== What the task requires ==
An acceptable answer contains every record below, unchanged, and no pictures.

== Stored entries ==
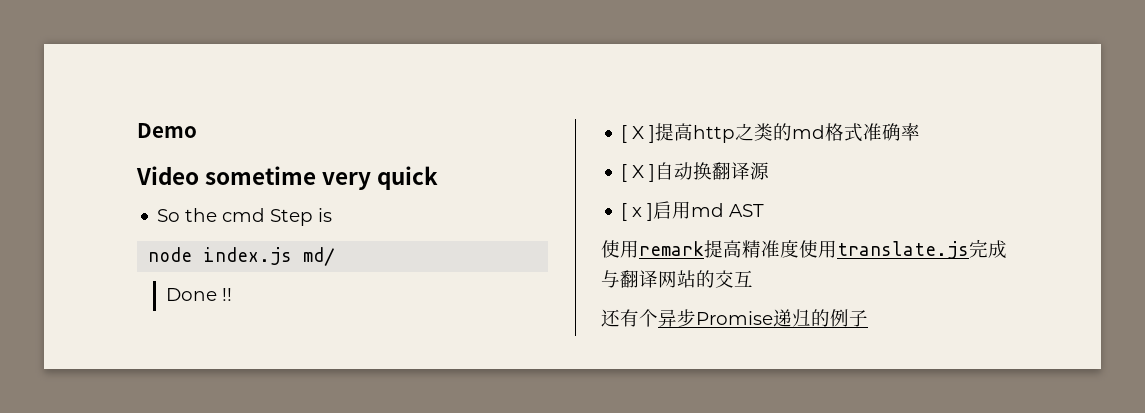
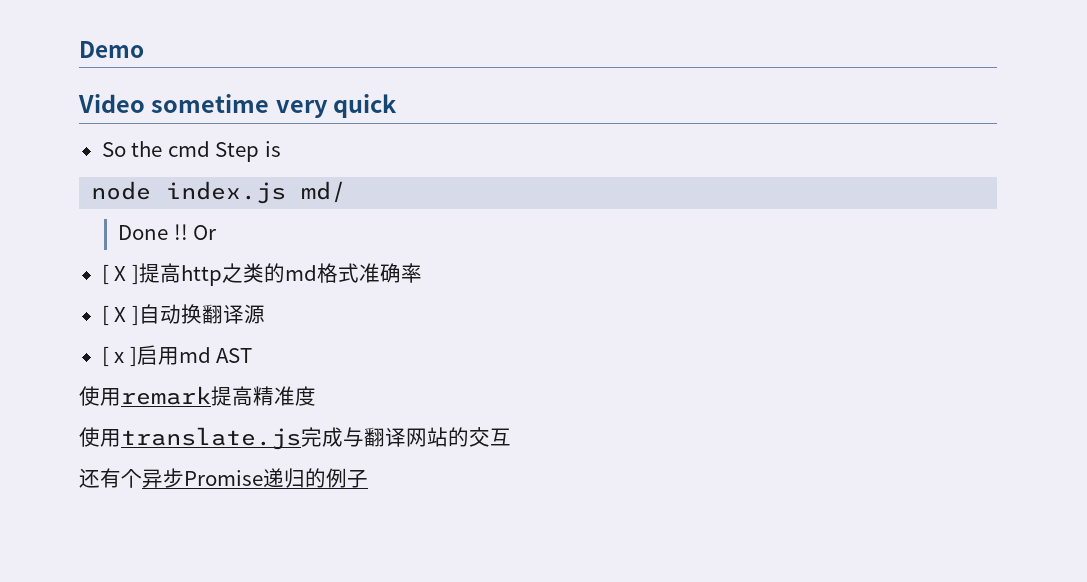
(233, 294) none -> [193,225,217,240] Or
(799, 249) none -> (316, 396) //

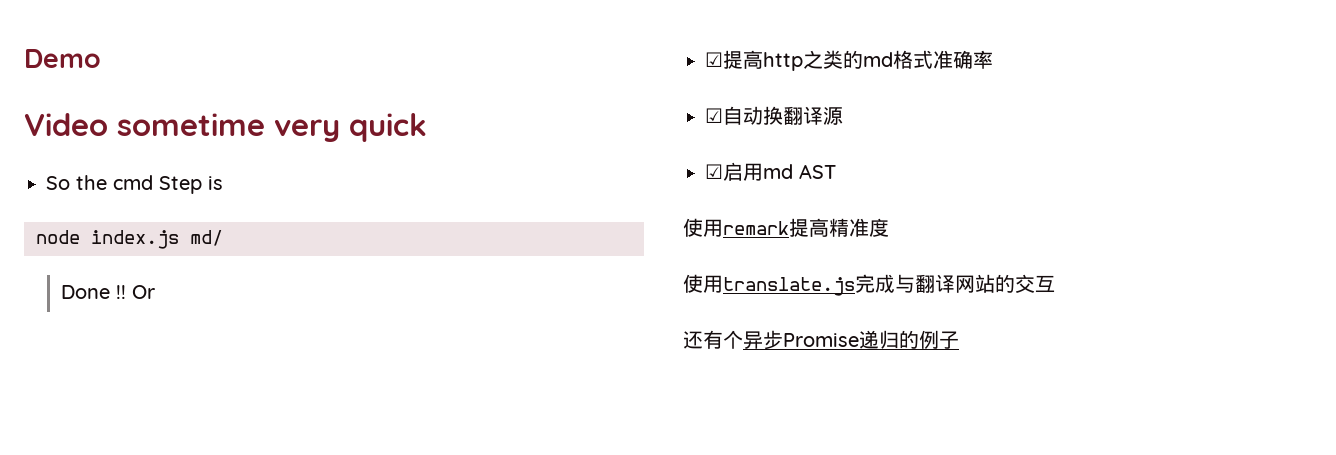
[101,264,139,285] [ X ] -> [705,52,723,67] ☑
[101,305,139,326] [ X ] -> [705,108,723,123] ☑
[101,346,137,367] [ x ] -> [705,164,723,179] ☑

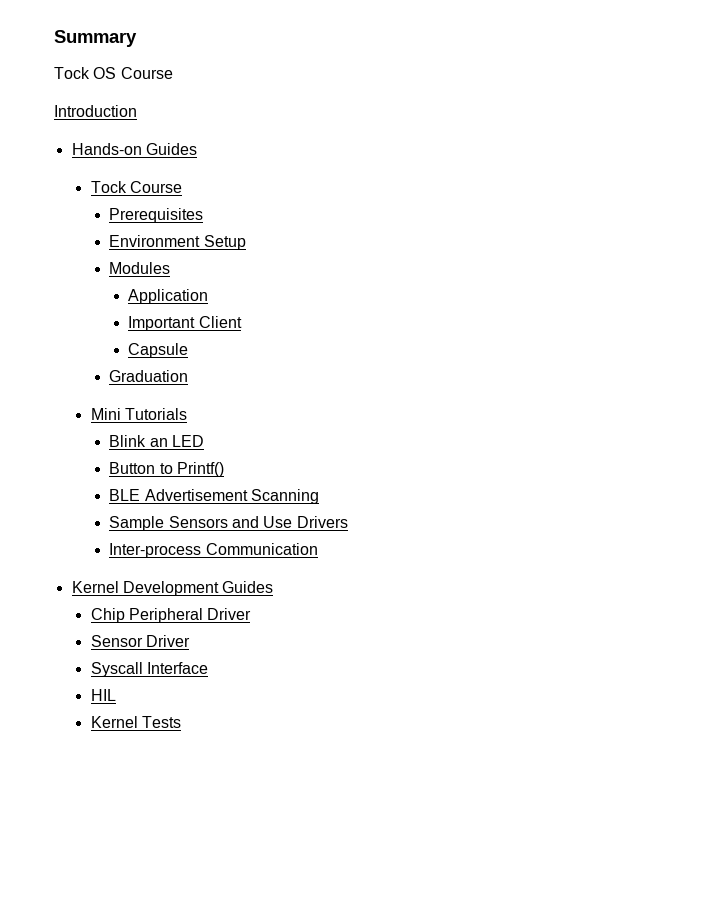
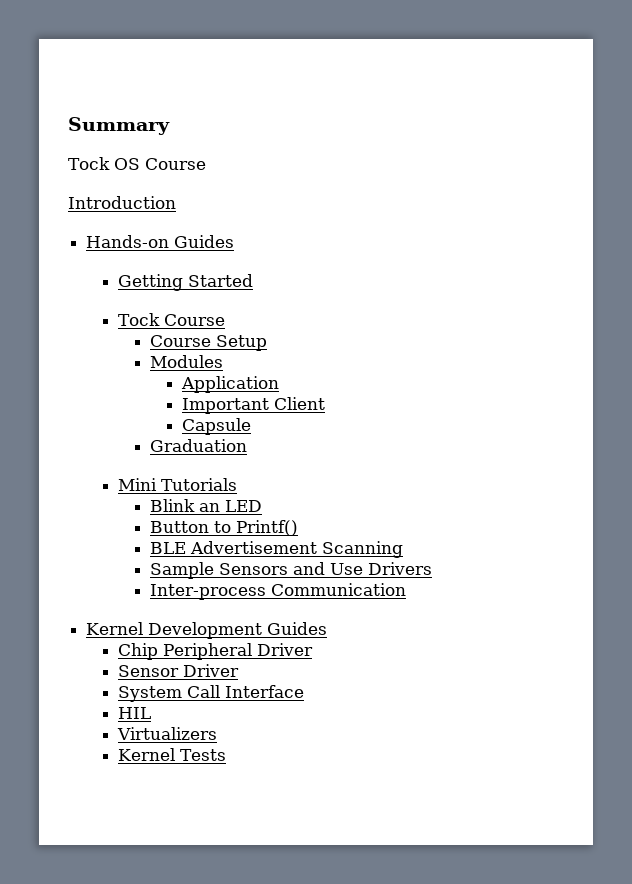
(197, 149) none -> [117,274,253,291] // Getting Started
[109,208,204,223] [109,235,201,247] Prerequisites // Environment -> [149,335,211,347] Course
[90,662,143,677] Syscall -> [117,685,220,702] System Call
(116, 695) none -> [116,727,217,740] // Virtualizers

== Output ==
(233, 294) none -> [193,225,217,240] Or
(799, 249) none -> (316, 396) //

[101,264,139,285] [ X ] -> [705,52,723,67] ☑
[101,305,139,326] [ X ] -> [705,108,723,123] ☑
[101,346,137,367] [ x ] -> [705,164,723,179] ☑

(197, 149) none -> [117,274,253,291] // Getting Started
[109,208,204,223] [109,235,201,247] Prerequisites // Environment -> [149,335,211,347] Course
[90,662,143,677] Syscall -> [117,685,220,702] System Call
(116, 695) none -> [116,727,217,740] // Virtualizers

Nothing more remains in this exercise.